[Stored data entries]

=======

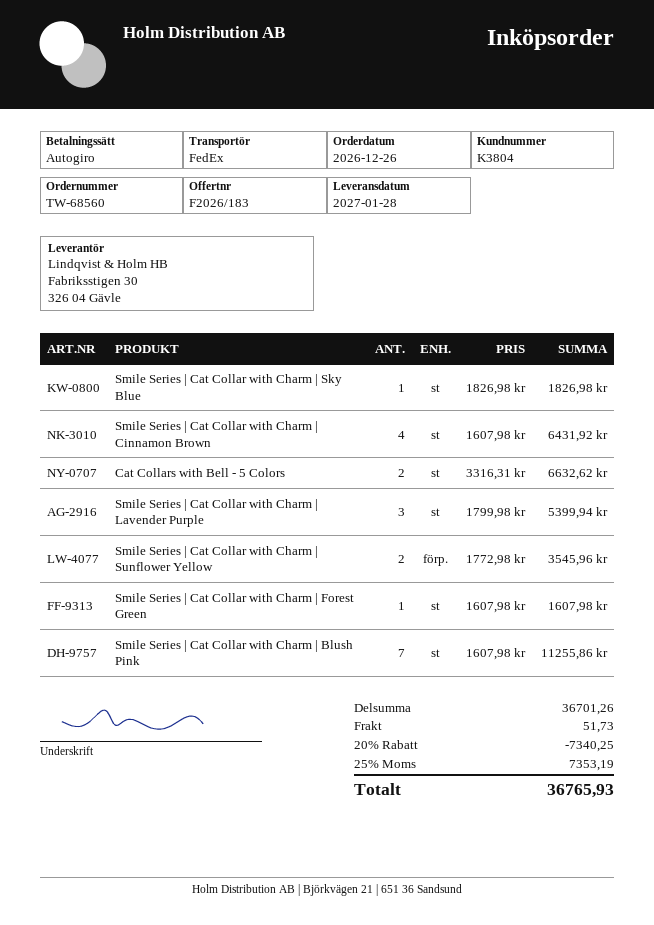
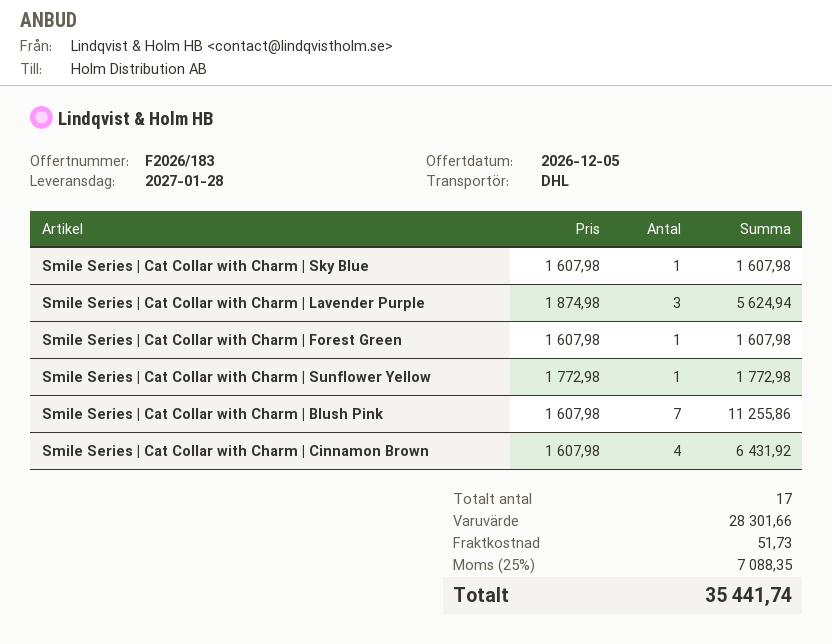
shipping method: FedEx -> DHL
Smile Series | Cat Collar with Charm | Sky Blue: 1 x 1826.98 = 1826.98 -> 1 x 1607.98 = 1607.98
Cat Collars with Bell - 5 Colors: 2 x 3316.31 = 6632.62 -> none
Smile Series | Cat Collar with Charm | Lavender Purple: 3 x 1799.98 = 5399.94 -> 3 x 1874.98 = 5624.94
Smile Series | Cat Collar with Charm | Sunflower Yellow: 2 x 1772.98 = 3545.96 -> 1 x 1772.98 = 1772.98
subtotal: 36701.26 -> 28301.66
discount: 20% = 7340.25 -> none
tax: 25% = 7353.19 -> 25% = 7088.35
total: 36765.93 -> 35441.74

=======

PROBLEM TO WORK ON.
A word-for-word restatement of all the lines above is needed, with the pictures omitted.

EXERCISE ANSWER.
shipping method: FedEx -> DHL
Smile Series | Cat Collar with Charm | Sky Blue: 1 x 1826.98 = 1826.98 -> 1 x 1607.98 = 1607.98
Cat Collars with Bell - 5 Colors: 2 x 3316.31 = 6632.62 -> none
Smile Series | Cat Collar with Charm | Lavender Purple: 3 x 1799.98 = 5399.94 -> 3 x 1874.98 = 5624.94
Smile Series | Cat Collar with Charm | Sunflower Yellow: 2 x 1772.98 = 3545.96 -> 1 x 1772.98 = 1772.98
subtotal: 36701.26 -> 28301.66
discount: 20% = 7340.25 -> none
tax: 25% = 7353.19 -> 25% = 7088.35
total: 36765.93 -> 35441.74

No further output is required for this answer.